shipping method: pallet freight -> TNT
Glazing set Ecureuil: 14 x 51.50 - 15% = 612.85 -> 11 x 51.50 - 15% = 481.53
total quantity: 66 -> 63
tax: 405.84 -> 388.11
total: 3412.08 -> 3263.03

────────

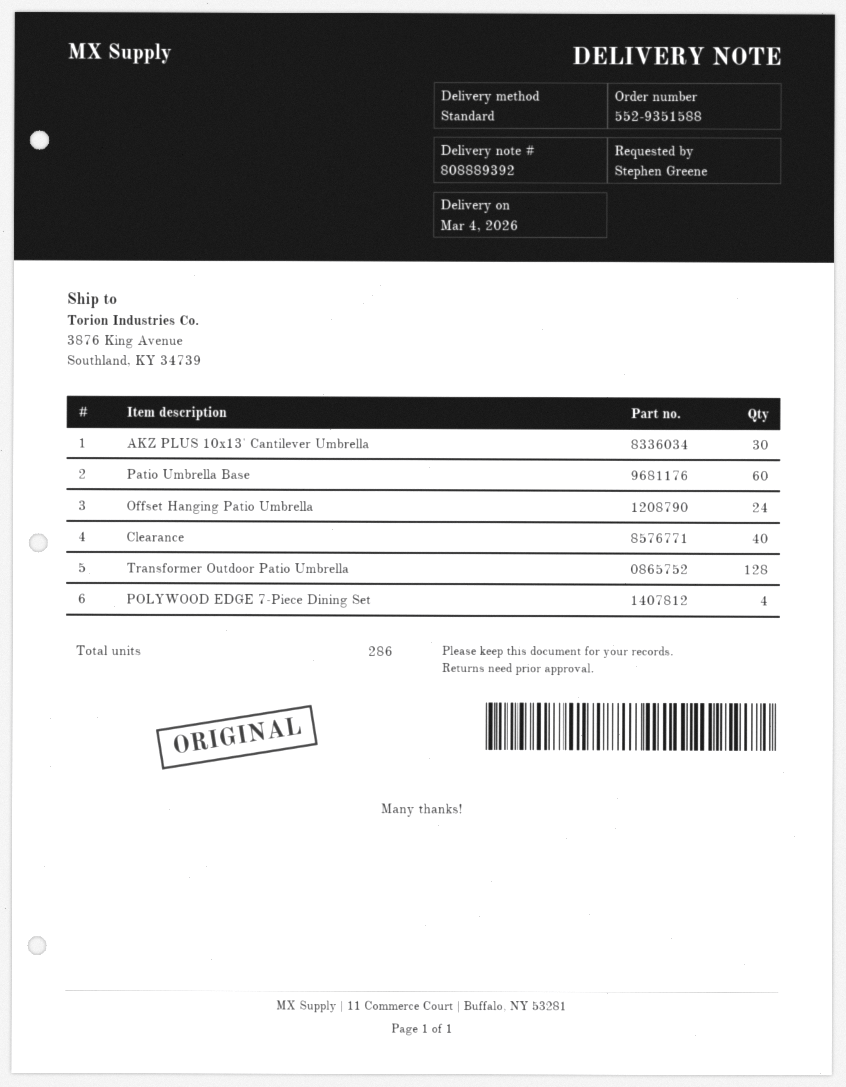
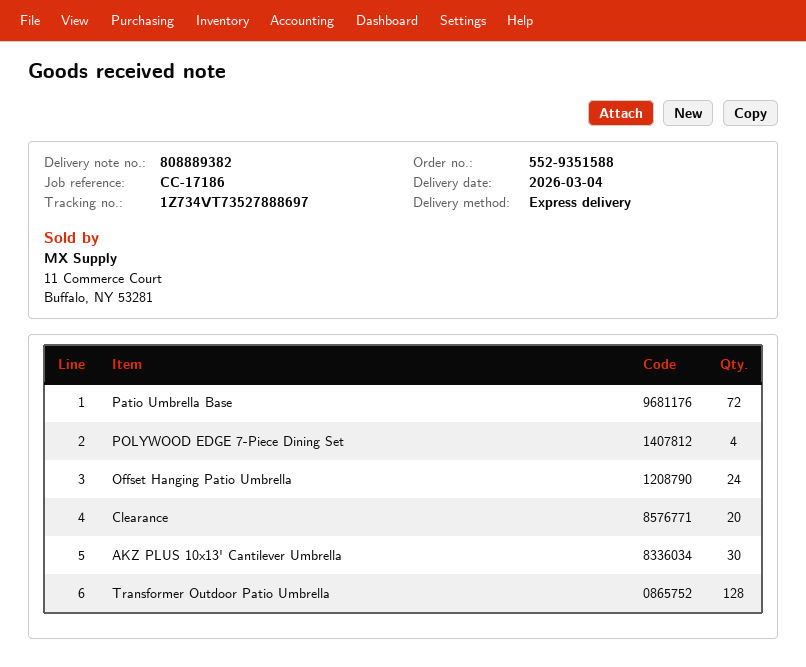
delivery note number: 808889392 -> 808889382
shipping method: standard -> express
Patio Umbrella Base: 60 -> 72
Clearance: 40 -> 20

────────

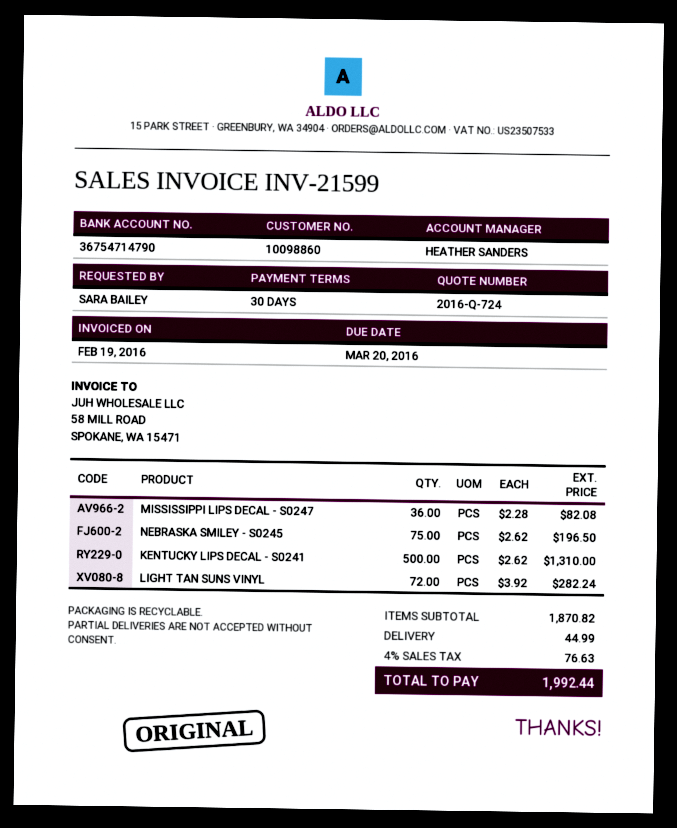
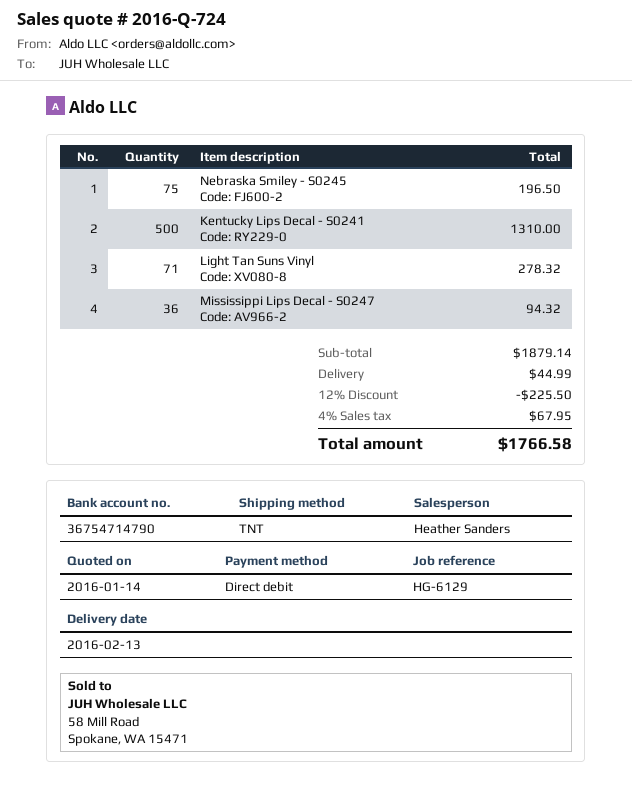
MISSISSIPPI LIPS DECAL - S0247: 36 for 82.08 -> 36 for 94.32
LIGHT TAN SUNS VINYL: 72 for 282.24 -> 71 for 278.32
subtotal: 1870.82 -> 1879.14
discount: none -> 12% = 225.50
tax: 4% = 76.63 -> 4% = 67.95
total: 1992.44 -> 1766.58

────────

◆ **Task**: Taking the material above, extract exactly and only the lines from the line with "delivery note number: 808889392 -> 808889382" to the line with "Clearance: 40 -> 20", inclusive of both.

◆ **Output for this task**:
delivery note number: 808889392 -> 808889382
shipping method: standard -> express
Patio Umbrella Base: 60 -> 72
Clearance: 40 -> 20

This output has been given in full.